**Task item:** Using the listing below, copy exactly each line from the one that has "text-align: center ->" through the one that has "align-items: center ->"; omit the pictures.

--- Dataset extract ---

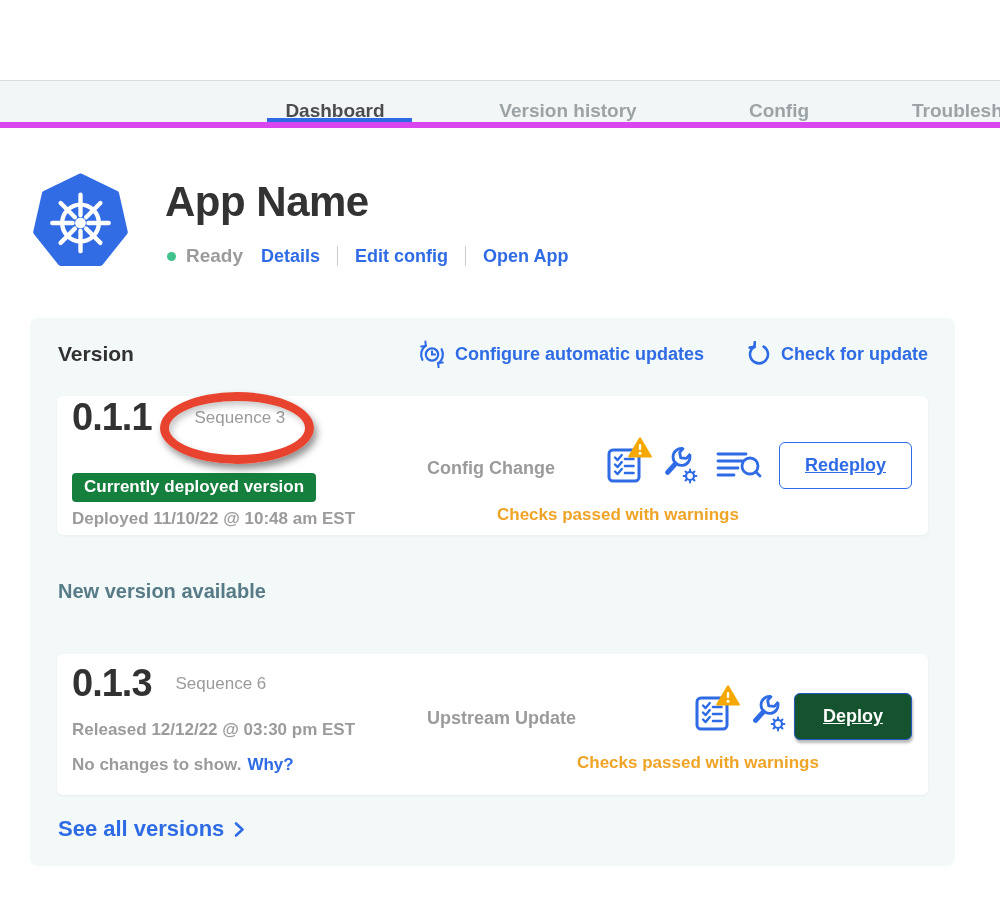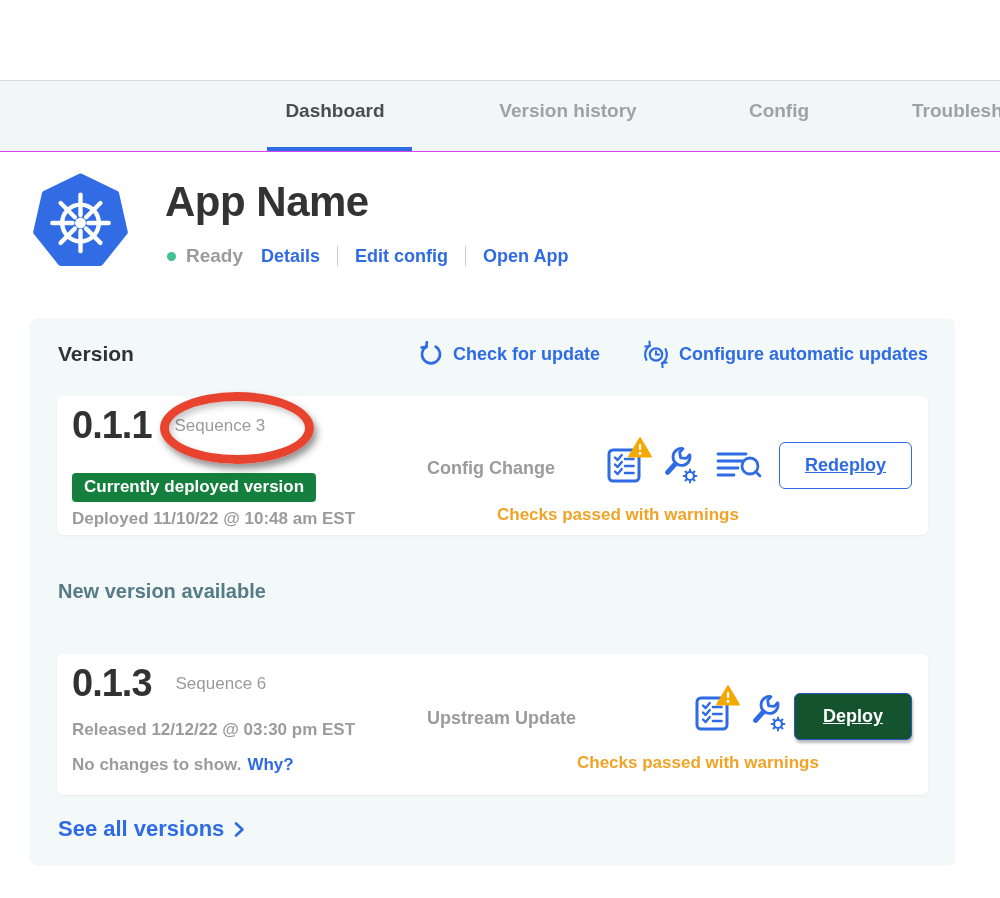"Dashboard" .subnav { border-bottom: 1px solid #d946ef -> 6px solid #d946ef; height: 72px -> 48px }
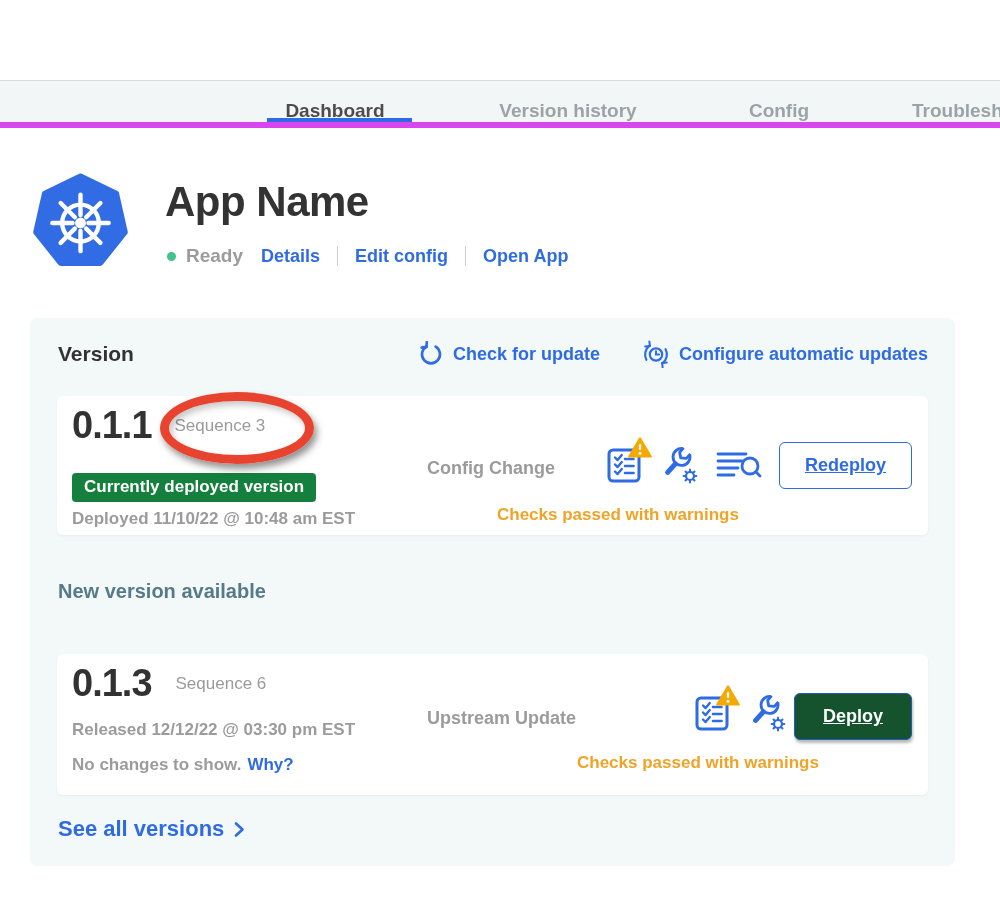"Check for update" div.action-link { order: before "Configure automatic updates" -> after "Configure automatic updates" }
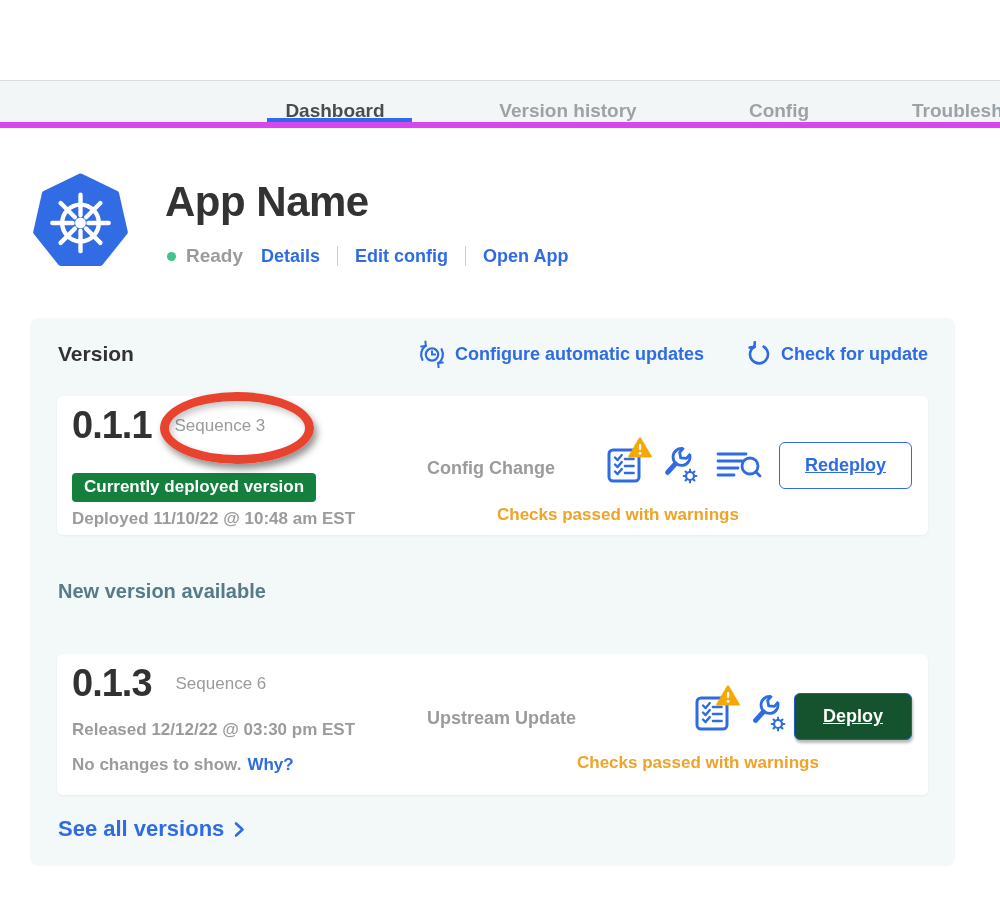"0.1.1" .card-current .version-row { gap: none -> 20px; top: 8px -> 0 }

---
--- Dataset extract ---

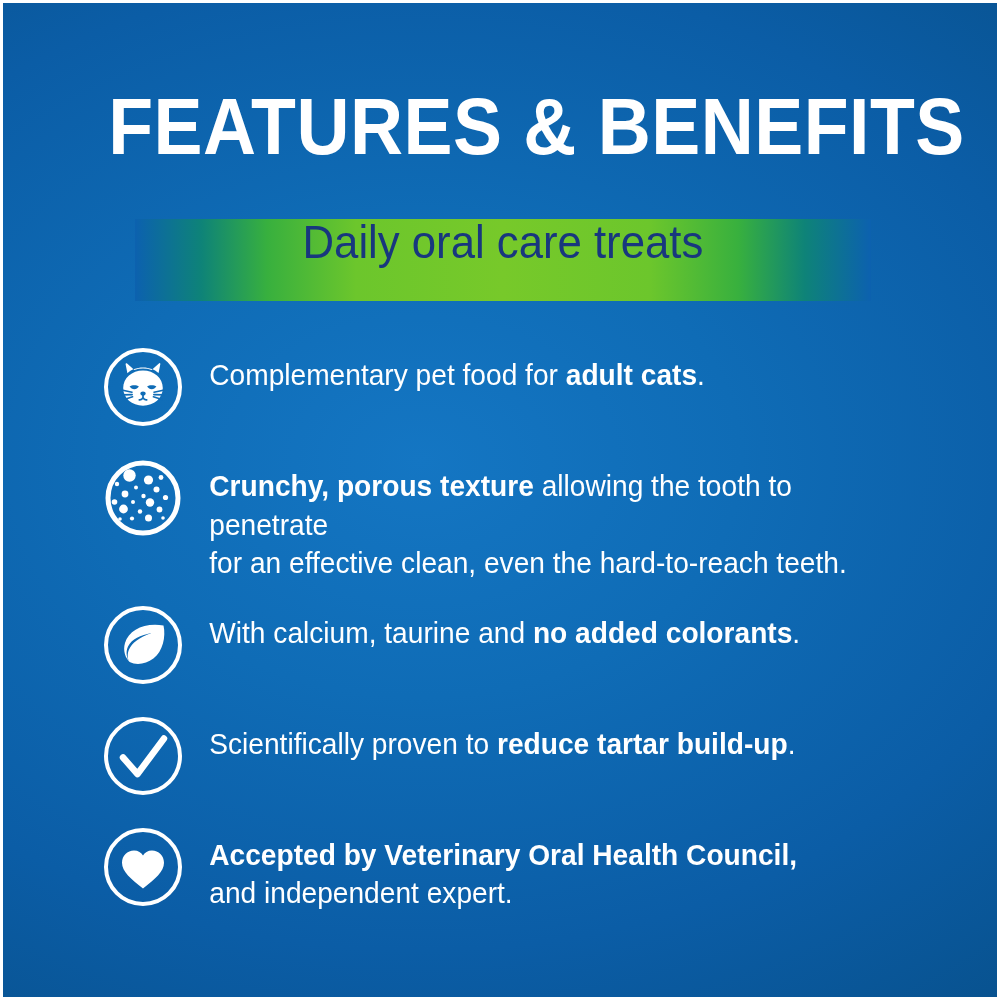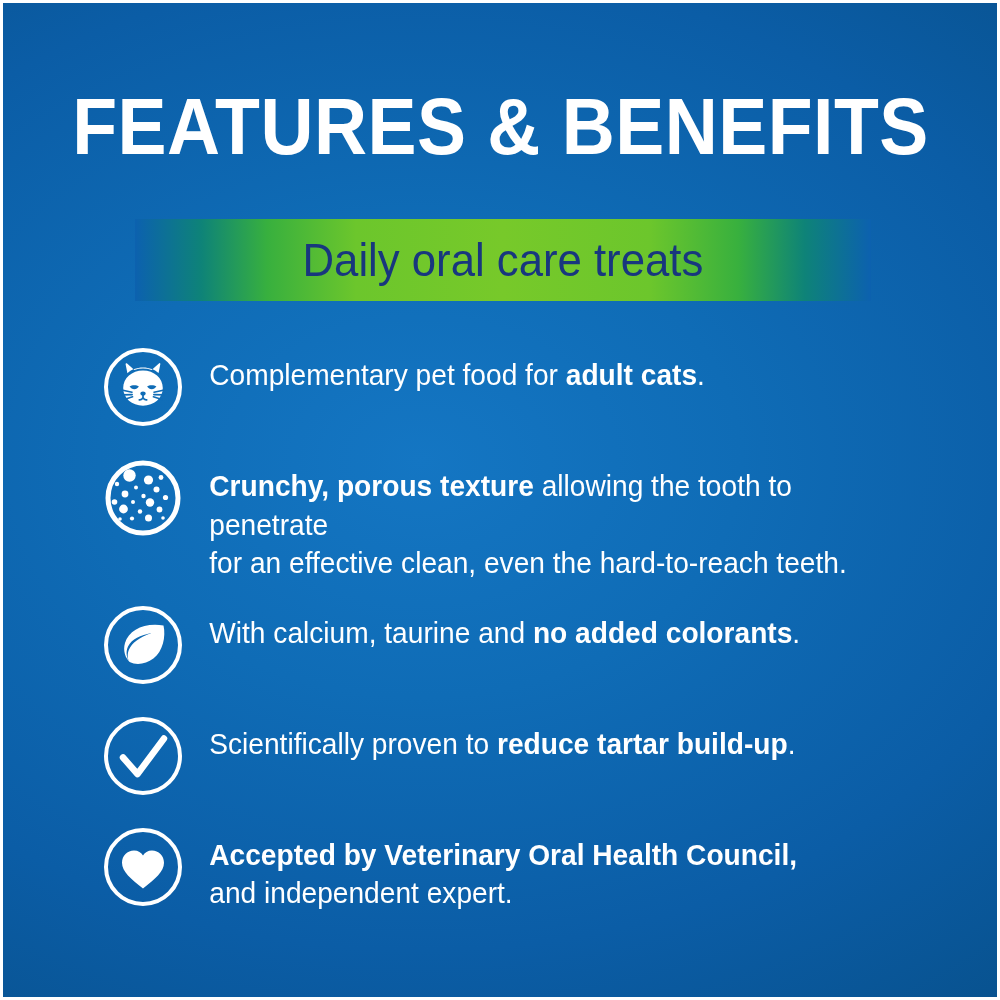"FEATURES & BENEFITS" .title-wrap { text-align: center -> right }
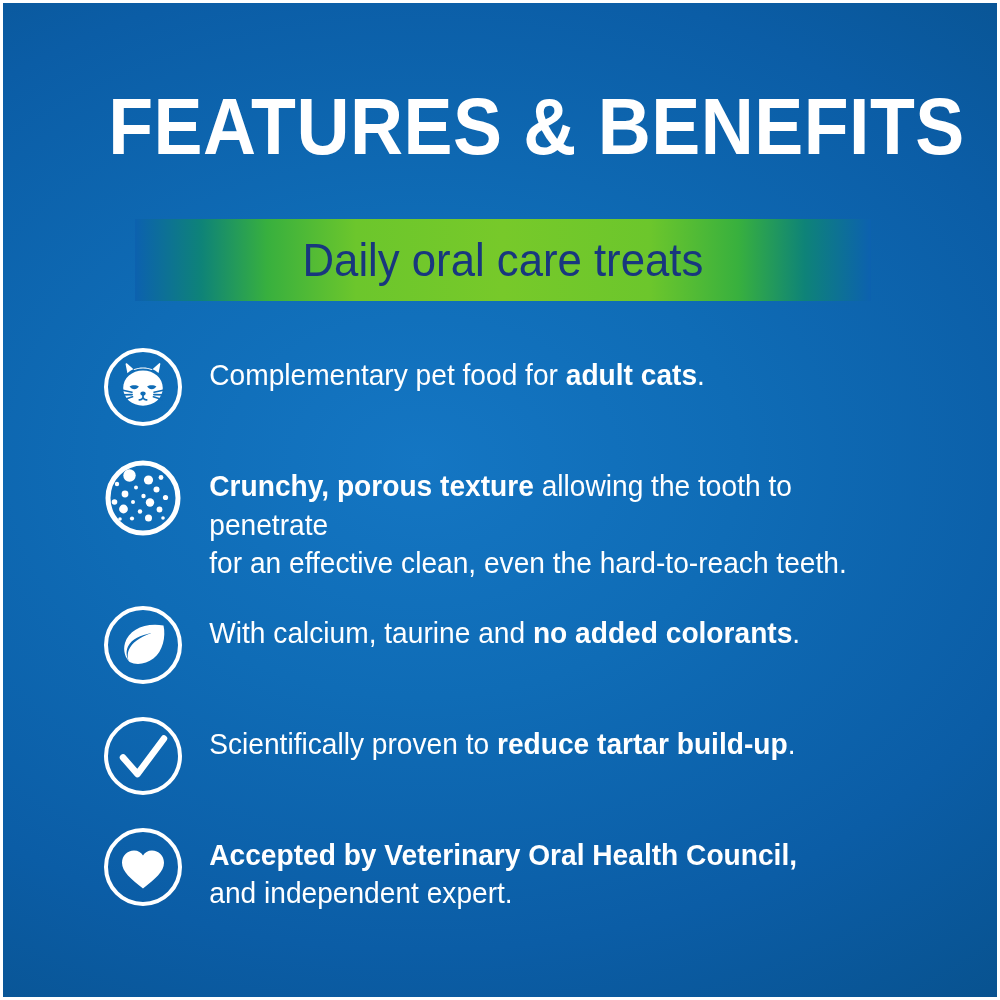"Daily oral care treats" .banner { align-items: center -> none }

---
--- Dataset extract ---

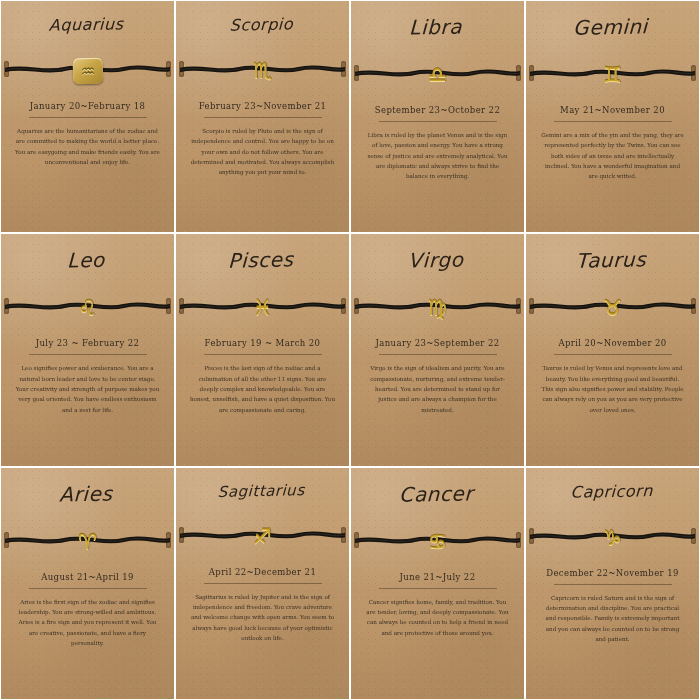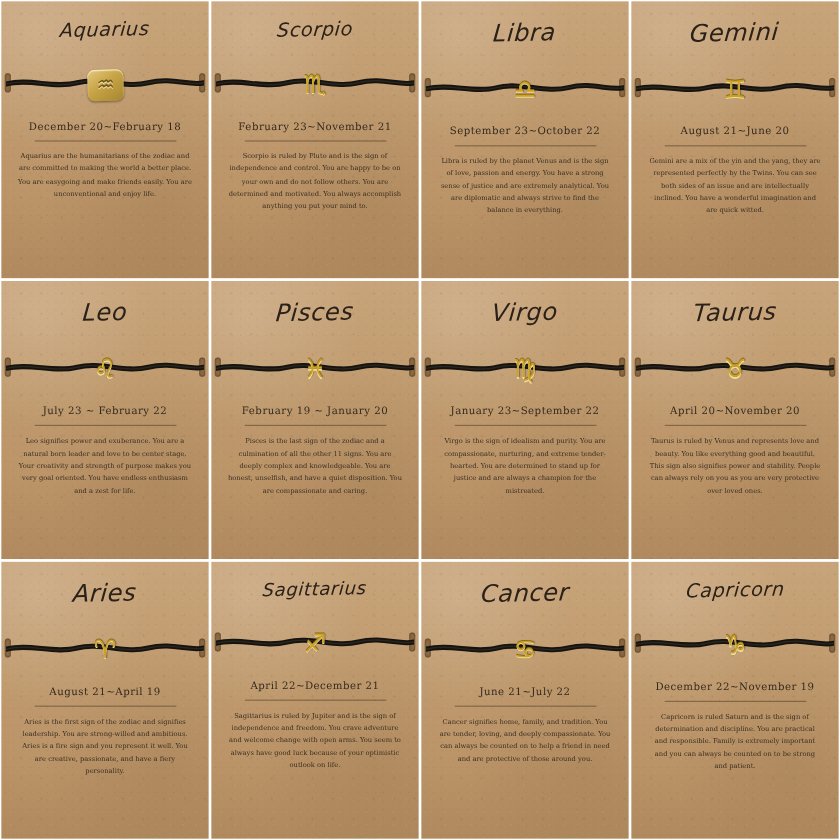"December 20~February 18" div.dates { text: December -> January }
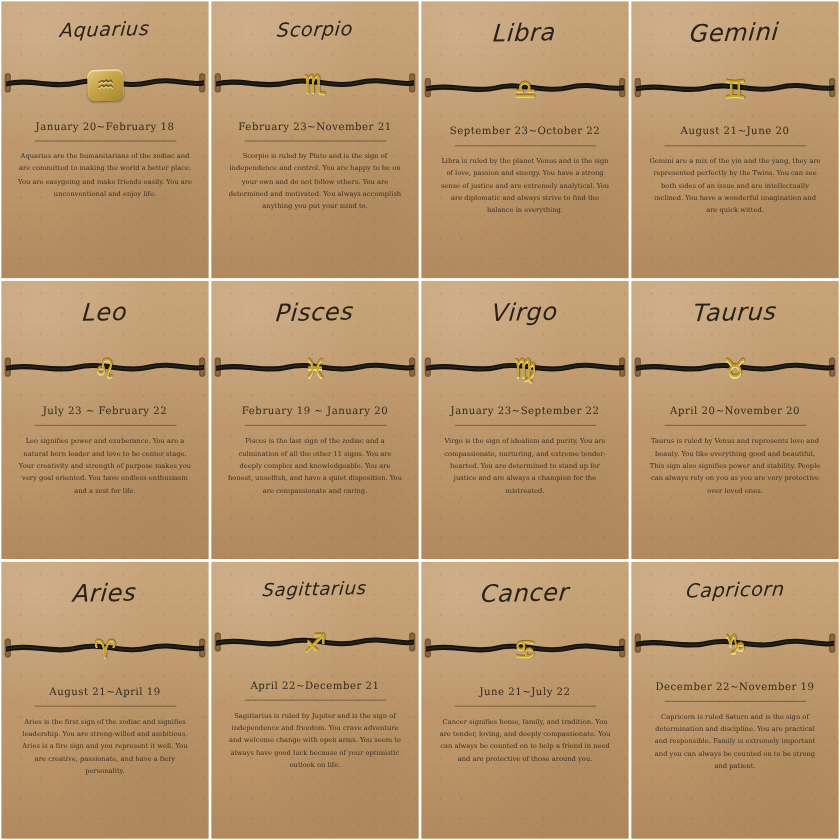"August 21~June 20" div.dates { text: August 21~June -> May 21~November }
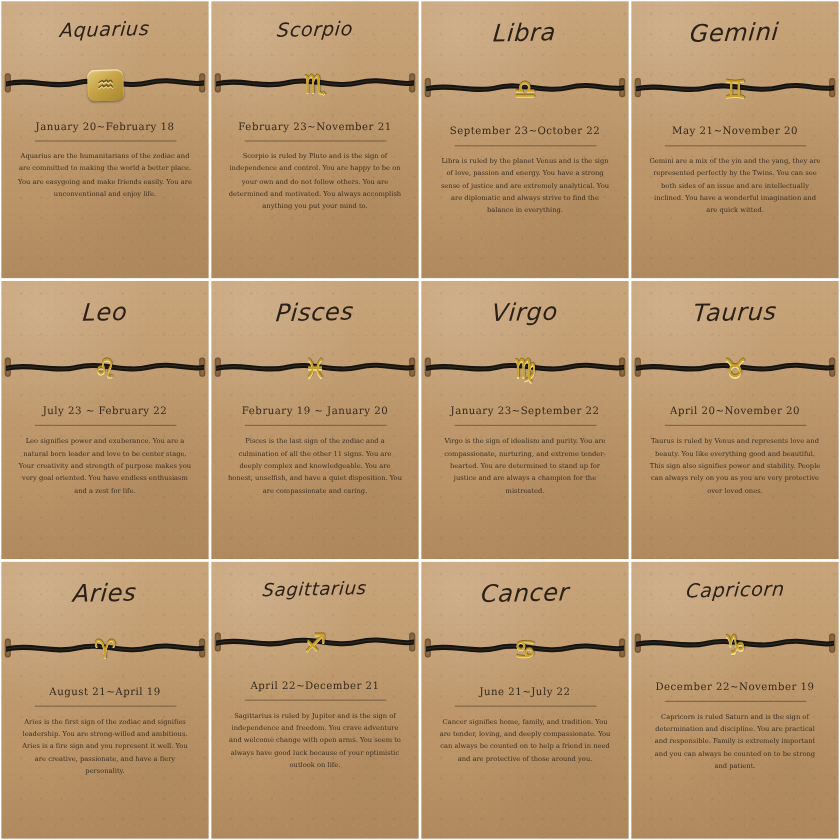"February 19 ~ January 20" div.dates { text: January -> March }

---

**Result for this exercise:**
"FEATURES & BENEFITS" .title-wrap { text-align: center -> right }
"Daily oral care treats" .banner { align-items: center -> none }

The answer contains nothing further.